- **TASK REQUIREMENTS**: Copy the records below exactly, leaving out every picture.

[Opening PROVIDED MATERIAL section]

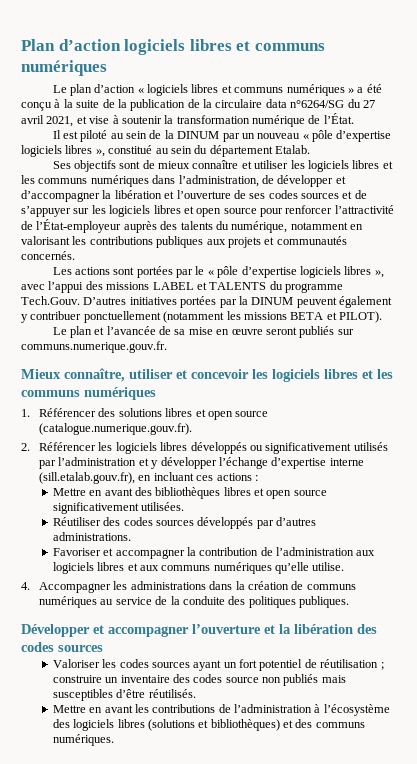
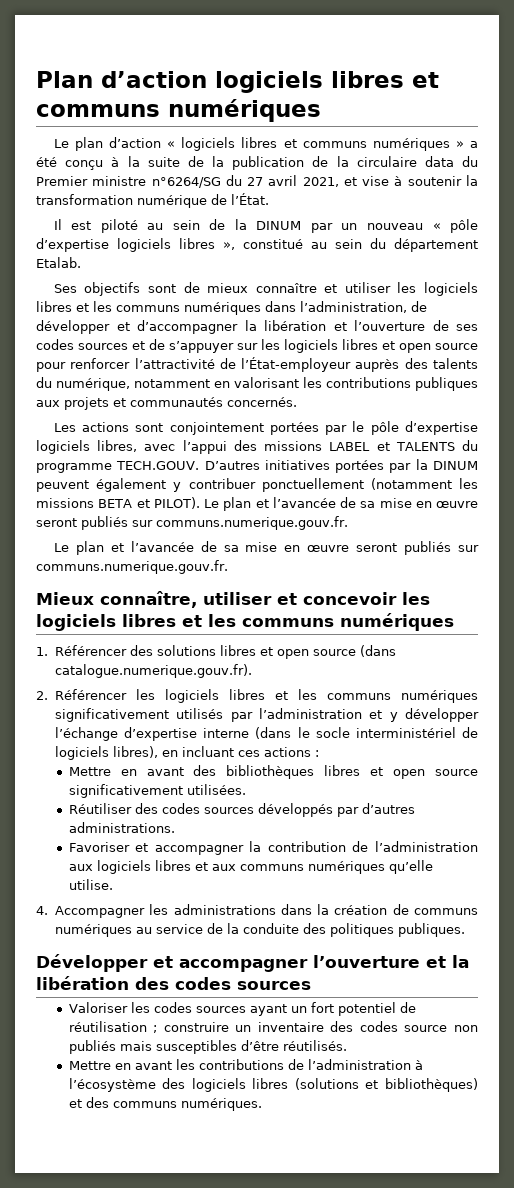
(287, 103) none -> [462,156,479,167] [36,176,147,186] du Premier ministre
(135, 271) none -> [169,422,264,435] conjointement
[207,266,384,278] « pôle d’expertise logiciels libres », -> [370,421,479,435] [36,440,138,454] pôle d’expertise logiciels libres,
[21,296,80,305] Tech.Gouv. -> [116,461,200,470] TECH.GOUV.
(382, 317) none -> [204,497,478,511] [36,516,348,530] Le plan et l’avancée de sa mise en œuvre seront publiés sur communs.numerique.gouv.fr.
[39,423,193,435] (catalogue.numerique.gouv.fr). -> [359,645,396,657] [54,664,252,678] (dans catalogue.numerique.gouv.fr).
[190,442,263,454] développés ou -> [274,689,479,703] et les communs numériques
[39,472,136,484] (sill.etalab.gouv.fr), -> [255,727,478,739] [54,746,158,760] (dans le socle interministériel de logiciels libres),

[Closing PROVIDED MATERIAL section]

- **THE ANSWER**:
(287, 103) none -> [462,156,479,167] [36,176,147,186] du Premier ministre
(135, 271) none -> [169,422,264,435] conjointement
[207,266,384,278] « pôle d’expertise logiciels libres », -> [370,421,479,435] [36,440,138,454] pôle d’expertise logiciels libres,
[21,296,80,305] Tech.Gouv. -> [116,461,200,470] TECH.GOUV.
(382, 317) none -> [204,497,478,511] [36,516,348,530] Le plan et l’avancée de sa mise en œuvre seront publiés sur communs.numerique.gouv.fr.
[39,423,193,435] (catalogue.numerique.gouv.fr). -> [359,645,396,657] [54,664,252,678] (dans catalogue.numerique.gouv.fr).
[190,442,263,454] développés ou -> [274,689,479,703] et les communs numériques
[39,472,136,484] (sill.etalab.gouv.fr), -> [255,727,478,739] [54,746,158,760] (dans le socle interministériel de logiciels libres),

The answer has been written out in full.